Images in the data are to be skipped, while every line is restated exactly as written.
┌─ PROVIDED MATERIAL
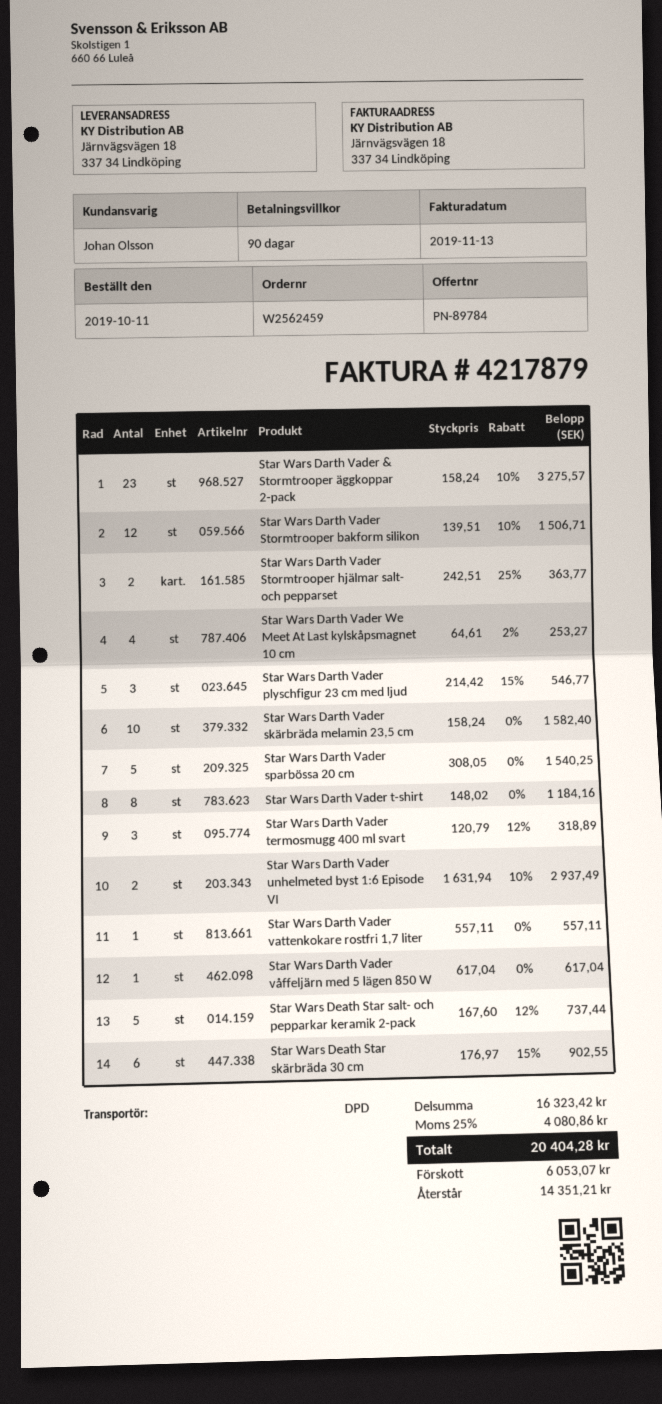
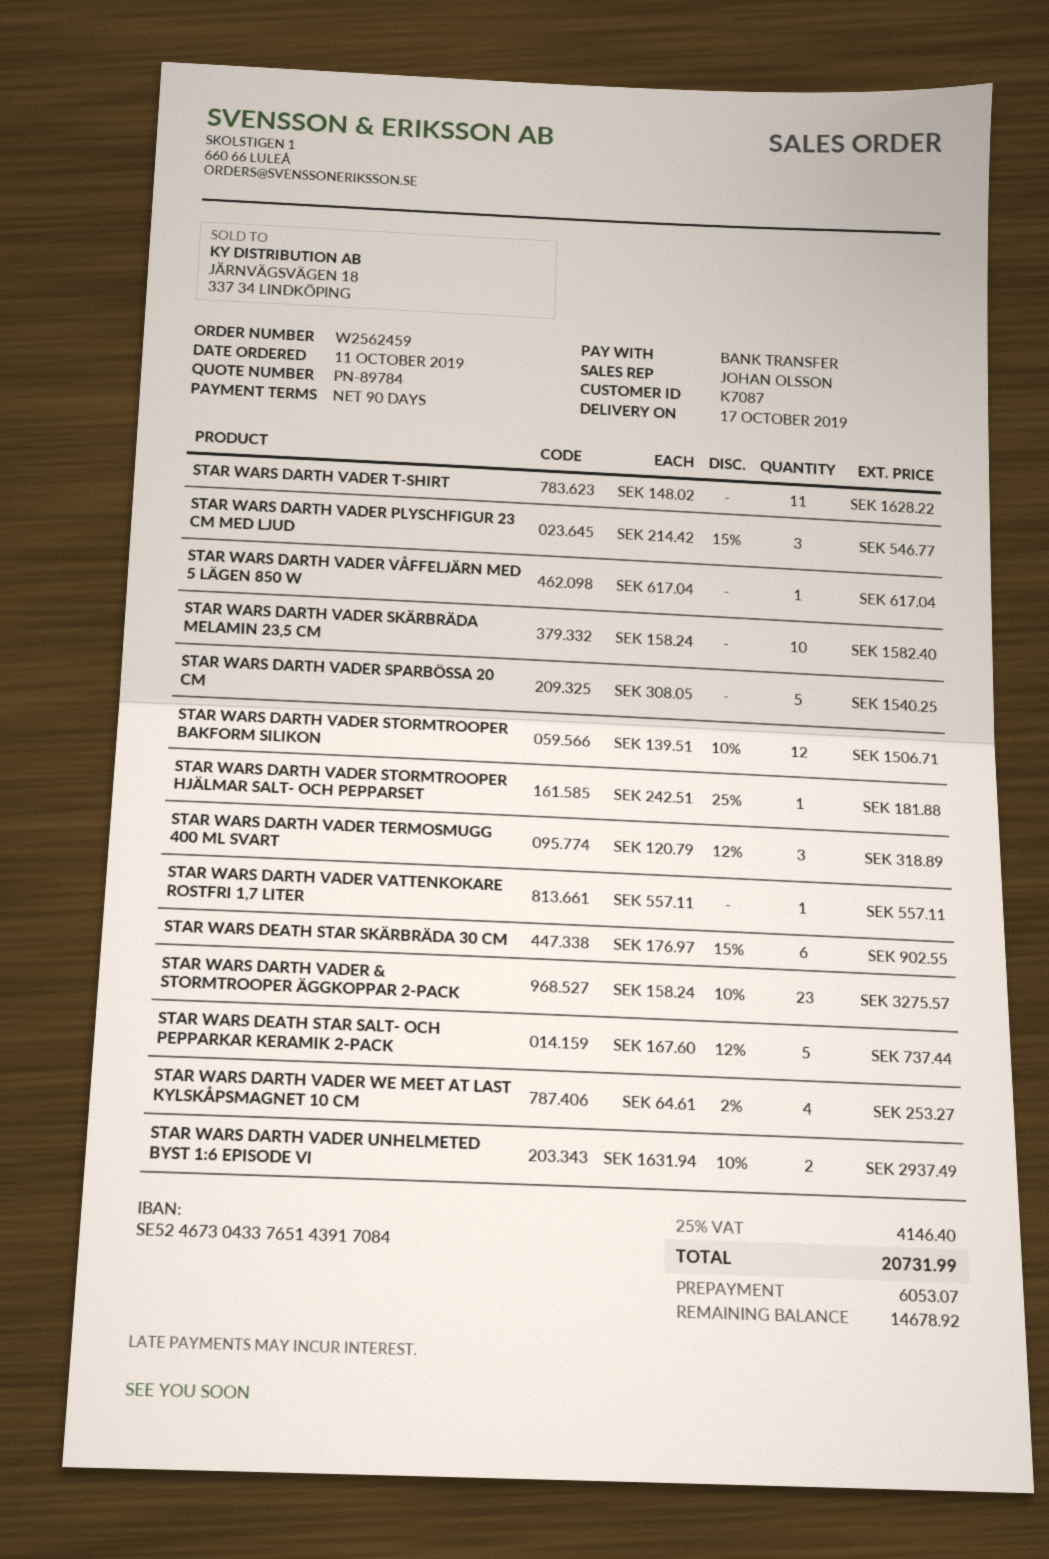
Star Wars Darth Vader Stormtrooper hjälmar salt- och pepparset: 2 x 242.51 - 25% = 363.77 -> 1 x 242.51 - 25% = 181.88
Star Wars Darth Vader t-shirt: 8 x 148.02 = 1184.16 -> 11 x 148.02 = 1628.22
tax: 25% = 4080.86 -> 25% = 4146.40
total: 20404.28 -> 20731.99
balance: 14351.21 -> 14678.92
└─
**RESULT OF THE EXERCISE**
Star Wars Darth Vader Stormtrooper hjälmar salt- och pepparset: 2 x 242.51 - 25% = 363.77 -> 1 x 242.51 - 25% = 181.88
Star Wars Darth Vader t-shirt: 8 x 148.02 = 1184.16 -> 11 x 148.02 = 1628.22
tax: 25% = 4080.86 -> 25% = 4146.40
total: 20404.28 -> 20731.99
balance: 14351.21 -> 14678.92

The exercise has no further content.